Initial Public Offerings by Emerging Growth Companies
Emerging growth companies would be defined as companies with total annual gross revenues of less than $1,000,000,000. The Jumpstart Our Business Startups Act would reduce compliance requirements for emerging growth companies for up to 5 years after an initial public offering (IPO), including waiver or reduction of requirements for:
- Shareholder approval of executive compensation
- Shareholder approval of golden parachute compensation
- Certain executive compensation disclosure
- Number of years of audited financial statements presented when going public
- Internal controls audit under Section 404(b) of the Sarbanes-Oxley Act of 2002
- Restrictions on communications with securities analysts and investors
The Jumpstart Our Business Startups Act would also permit an emerging growth company, before an IPO, to confidentially submit to the SEC a draft registration statement for confidential nonpublic review by the SEC before public filing. Current law generally requires immediate public availability of all registration statements submitted to the SEC.

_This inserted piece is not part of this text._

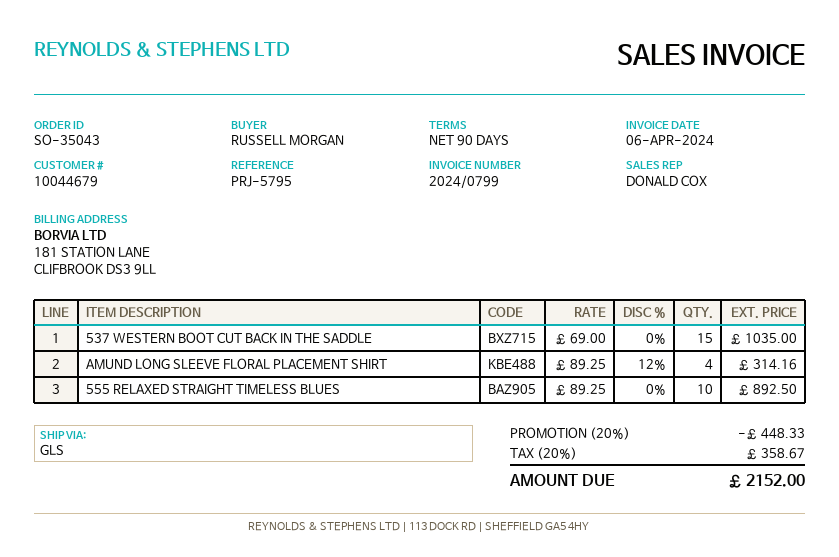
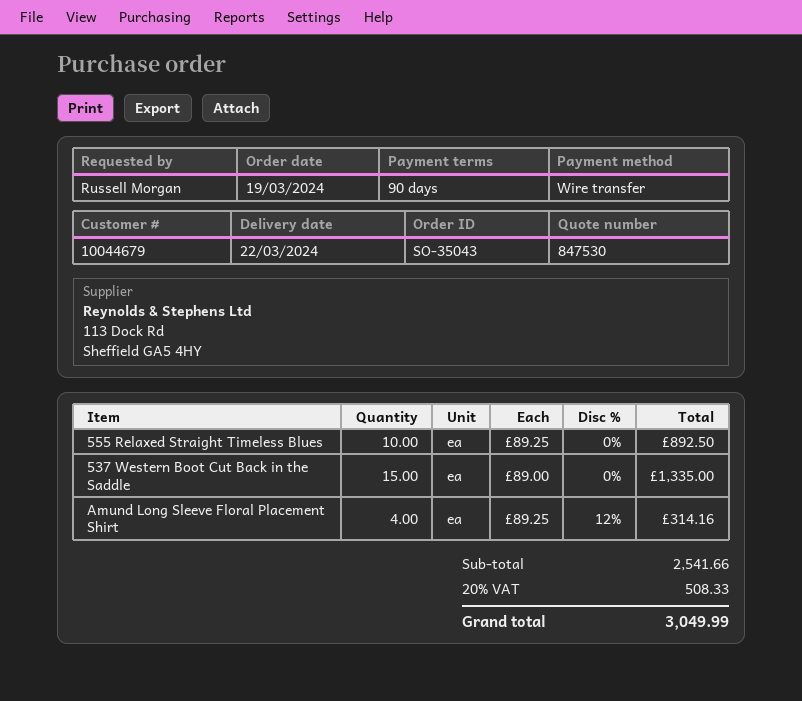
537 WESTERN BOOT CUT BACK IN THE SADDLE: 15 x 69.00 = 1035.00 -> 15 x 89.00 = 1335.00
discount: 20% = 448.33 -> none
tax: 20% = 358.67 -> 20% = 508.33
total: 2152.00 -> 3049.99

Private Company Flexibility and Growth
The threshold for mandatory SEC registration by private companies (comparable in scope and cost to voluntary registration in connection with an IPO) would be increased from $1,000,000 total assets and 500 holders of equity securities under current law to $10,000,000 total assets and either 2,000 holders of equity securities or 500 holders who are not accredited investors, excluding holders who received securities pursuant to an employee compensation plan.
In order to become law, the Jumpstart Our Business Startups Act must be passed by the U.S. Senate and signed by the President. The SEC would then have 90 – 180 days to propose detailed regulations to implement the legislation. Until such time as final legislation is passed by the House and Senate and approved by the President, and new SEC regulations become effective, companies must continue to adhere to existing law in connection with the sale of securities. If enacted, however, the legislation would greatly expand the ability of startups and other businesses to seek capital from investors in the United States.